Task to complete
Keyword search on "image": report each line of the records that contains it.

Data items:
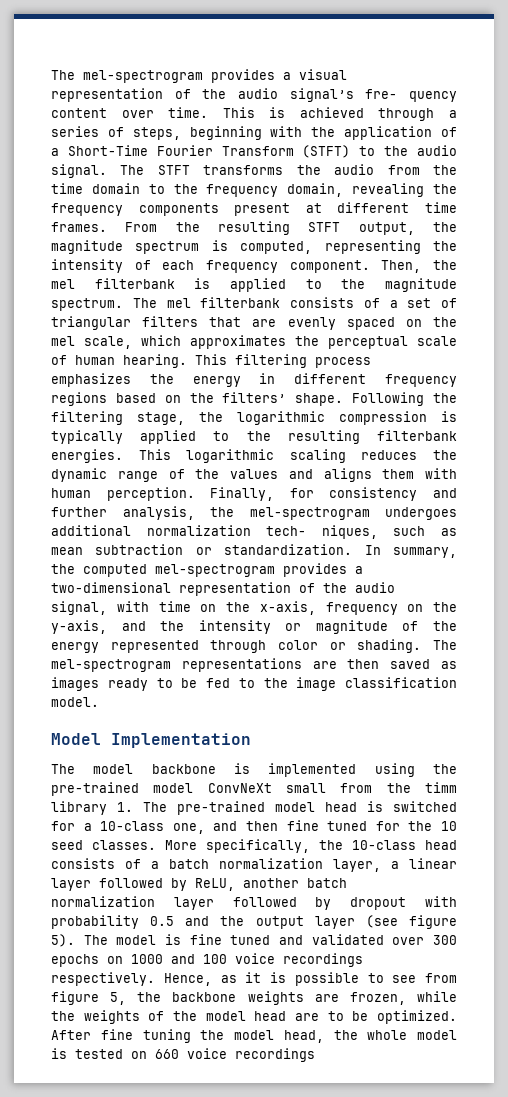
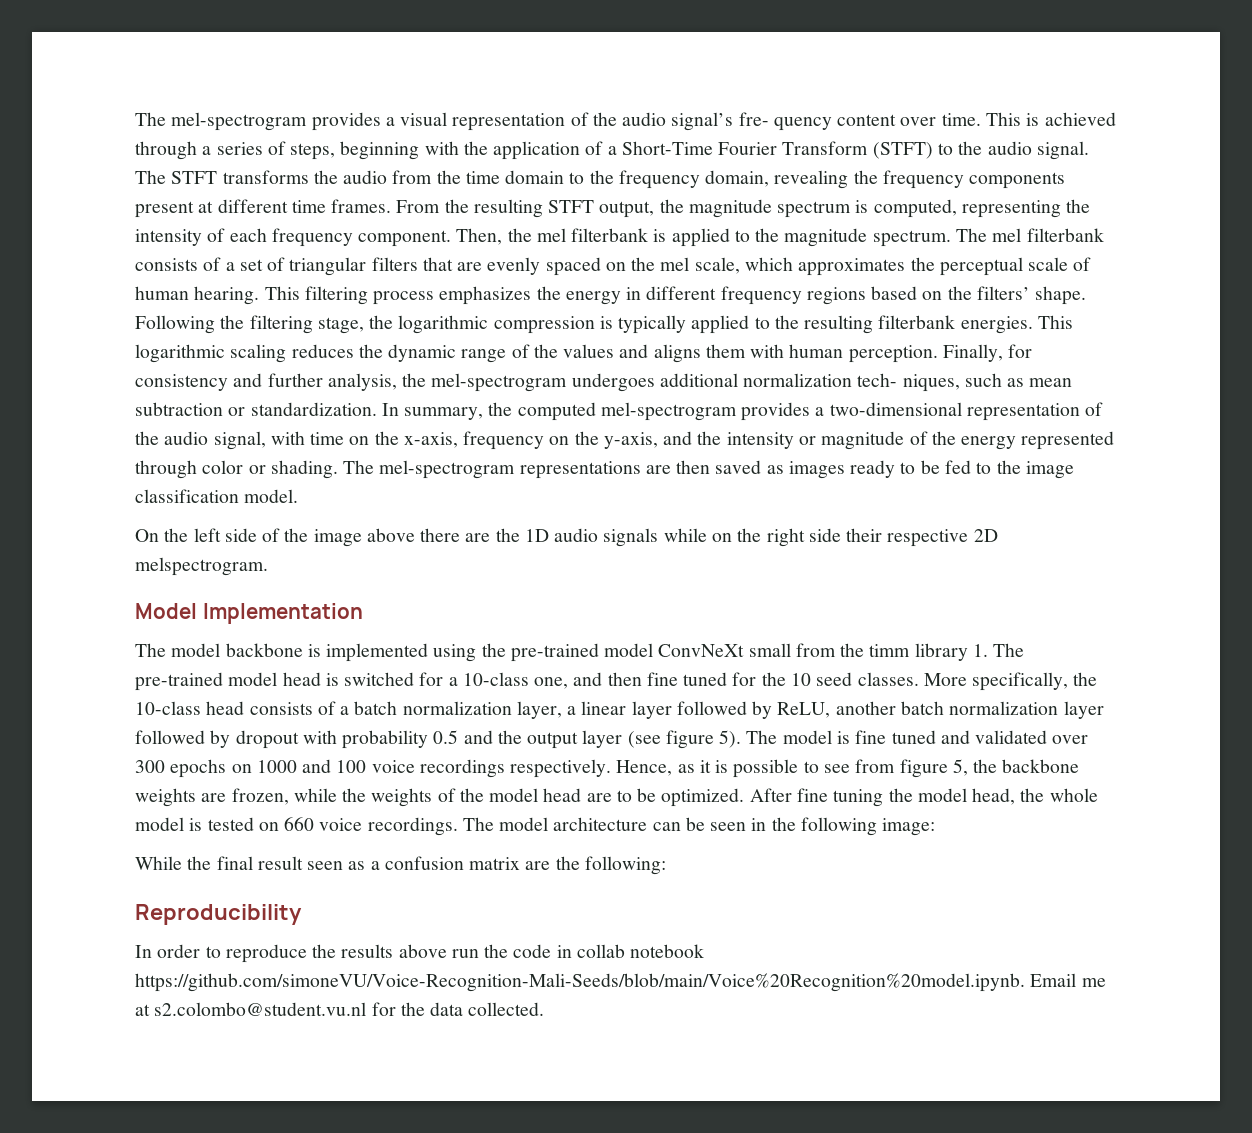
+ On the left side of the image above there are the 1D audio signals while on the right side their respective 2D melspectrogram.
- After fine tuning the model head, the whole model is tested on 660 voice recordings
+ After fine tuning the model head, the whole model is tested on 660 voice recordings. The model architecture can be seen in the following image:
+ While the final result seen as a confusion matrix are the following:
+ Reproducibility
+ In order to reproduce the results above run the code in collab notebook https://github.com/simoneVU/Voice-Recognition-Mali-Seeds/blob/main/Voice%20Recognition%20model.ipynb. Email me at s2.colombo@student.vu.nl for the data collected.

Reply
+ On the left side of the image above there are the 1D audio signals while on the right side their respective 2D melspectrogram.
+ After fine tuning the model head, the whole model is tested on 660 voice recordings. The model architecture can be seen in the following image:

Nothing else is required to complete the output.